OK, first up, anyone who says they don't cycle to work in the Japanese summer because they get too sweaty is fooling themselves. You can't set foot outside your apartment here in summer without melting faster than a Nazi at the opening of the Ark of the Covenant. 

If you're going to sweat anyway, why stop cycling? Get out there, get gloriously gross and deal with it when you reach your destination with my number 1 summer cycling tip:

Freeze a towel.

Tokyo summer sky

For years this is the method I used to keep fresh on my daily commutes through the unforgiving Japanese summer.

Its simple, in short simply soak a towel in water, roll it up into a drink bottle sized package, Ziploc it and toss it into the freezer the night before your ride. 

On the day of your ride, remove it from the freezer, garnish with spring onions and cilantro (no wait, don't do that...) and place it in a bottle for your commute. Be sure not to pack it against anything you need to keep dry as there will be condensation build-up. But do experiment with packing it close enough to your change of clothing so that it cools those along the way.

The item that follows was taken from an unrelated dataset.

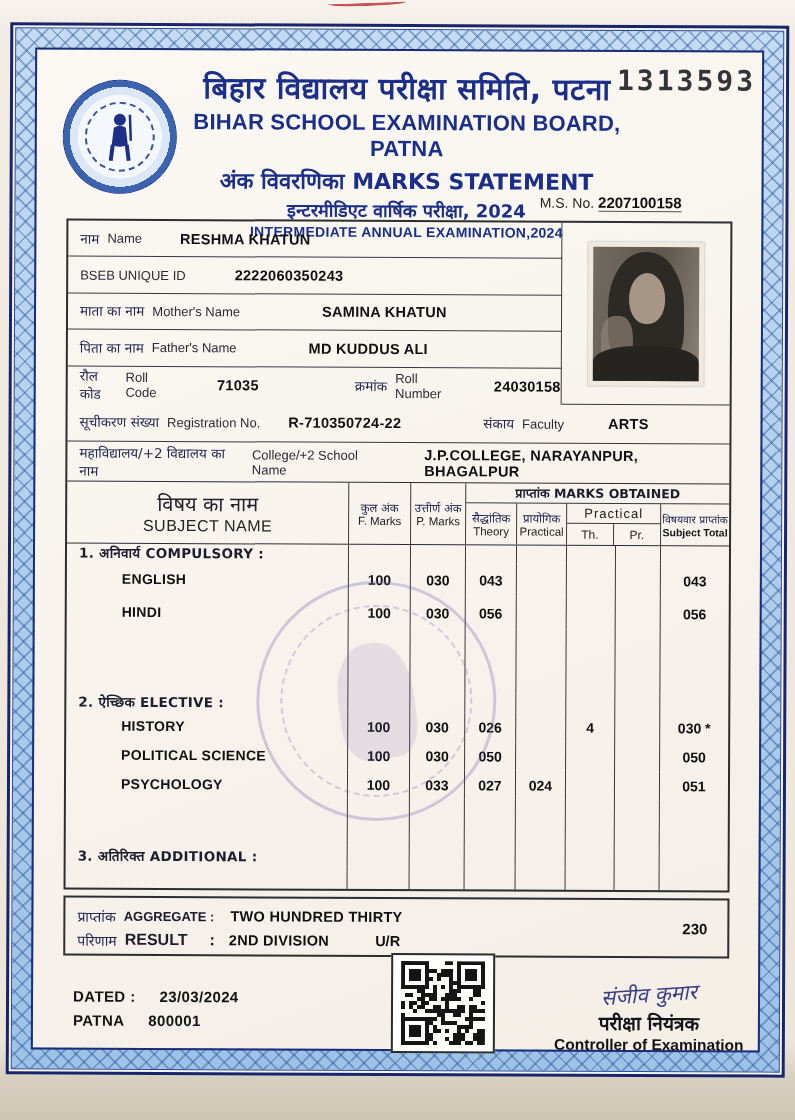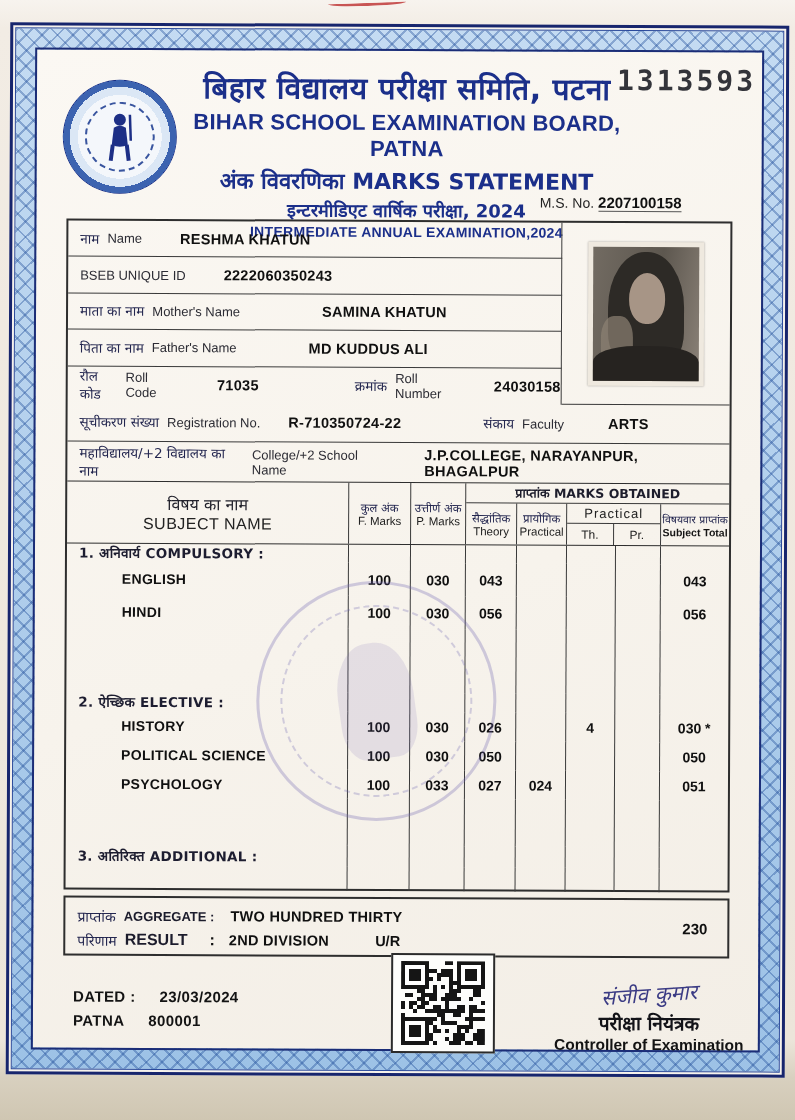"2222060350243" span.val { margin-left: 28px -> 39px }
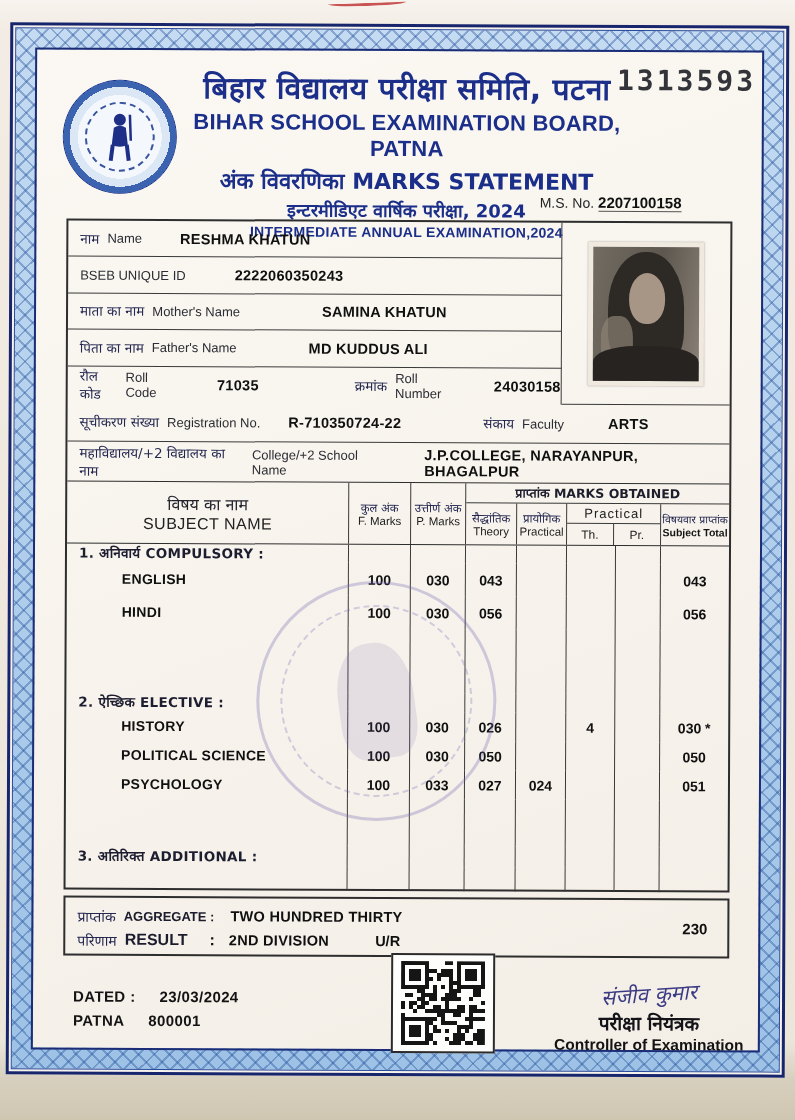"विषय का नाम" .subj-hi { font-size: 16px -> 20px }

Upon arrival at your destination, allow yourself some time to cool down naturally otherwise you'll just sweat through your fresh change of clothes.  Find some privacy, strip down and wipe down your hot, sweaty body with a nice cool towel before deodorizing and changing into your work clothing. I just complemented you on a hot body, just accept it and lets move on before this gets awkward...

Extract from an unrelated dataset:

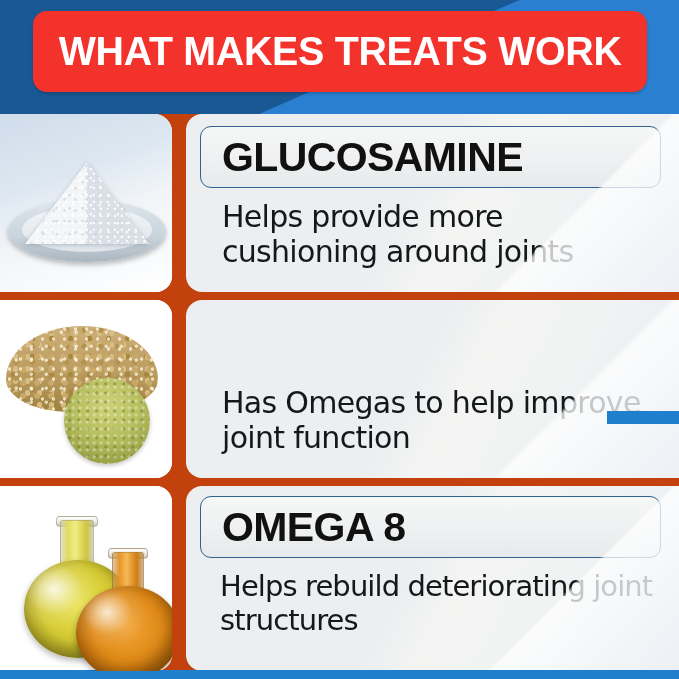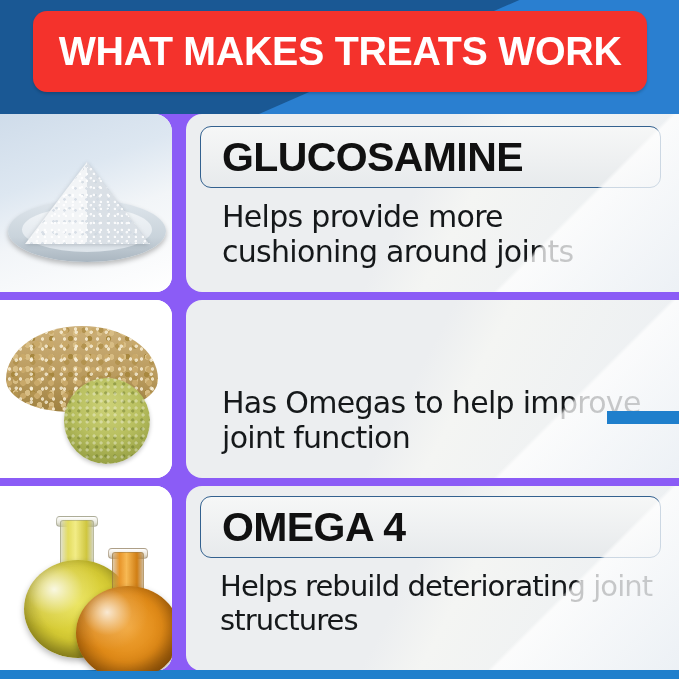"WHAT MAKES TREATS WORK" #infographic { background: #8b5cf6 -> #c2410c }
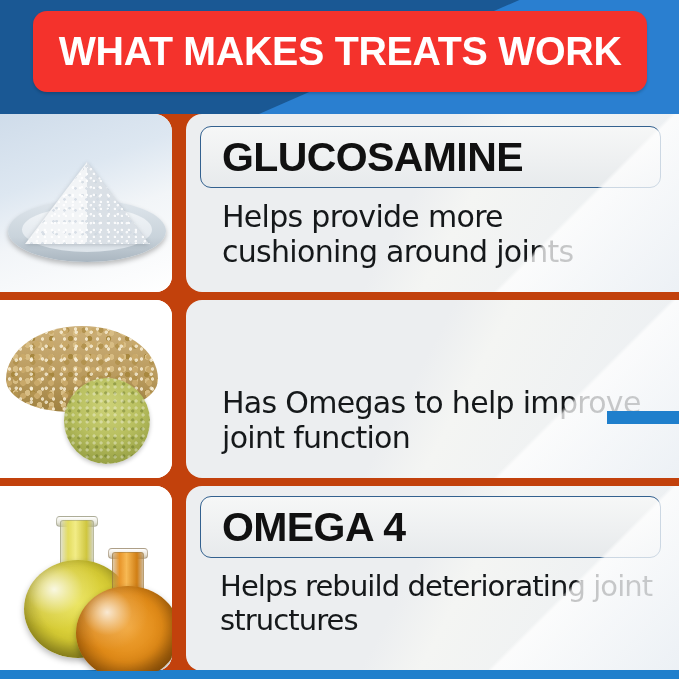"OMEGA 4" span.label-text { text: 4 -> 8 }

You can also add to the refreshing experience by wiping down with an ice cool body wipes, available at pretty much any drugstore here in Japan.

This ALWAYS left me feeling refreshed and ready for work. Arriving at my desk, head clear and alert, blood pumping from the exercise, cool and fresh meant a much more productive start to the day than when I arrived exhausted, hot and sweaty from riding a packed commuter train.

The towel can go back into the drink bottle for the day and be sealed up to prevent any nasty odours. When arriving home at the end of the day remember to give the towel and the bottle a good wash to prevent unpleasant smells, or worse, mould.

Unfortunately at the end of your ride you're left with a pile of wet, possibly smelly, clothes and unless you have somewhere you can dry them out (unlikely for most city office workers) you may find yourself climbing into cold wet clothing at the end of your workday. *ugh* gross, really, trust me I've been there *eew*.

To avoid this choose rapid drying fabrics. Honestly if you hang your gear somewhere while you towel down, give it a good flap in the wind before you pack it away, through the magic of modern materials technology there is a good chance your gear will be (more or less) dry. It may be a little on the nose after being packed in your bag all day but if your goal is to sweat it up on the cycle home and take a shower upon arrival its bearable.

Of course you can always carry a second, dry, set of clothing for the ride home. But remember if you're storing sweaty gear in your bag the entire day keep it sealed tight, your co-workers will thank you.

Finally get in to the habit of washing everything the second you arrive home and hanging it to dry immediately. I'm not your mother, but trust me, its for your own good.

This simple routine got me through over two decades of daily bicycle commuting through Japanese summers. Give it a try, if you're going to sweat, sweat it out on a bicycle.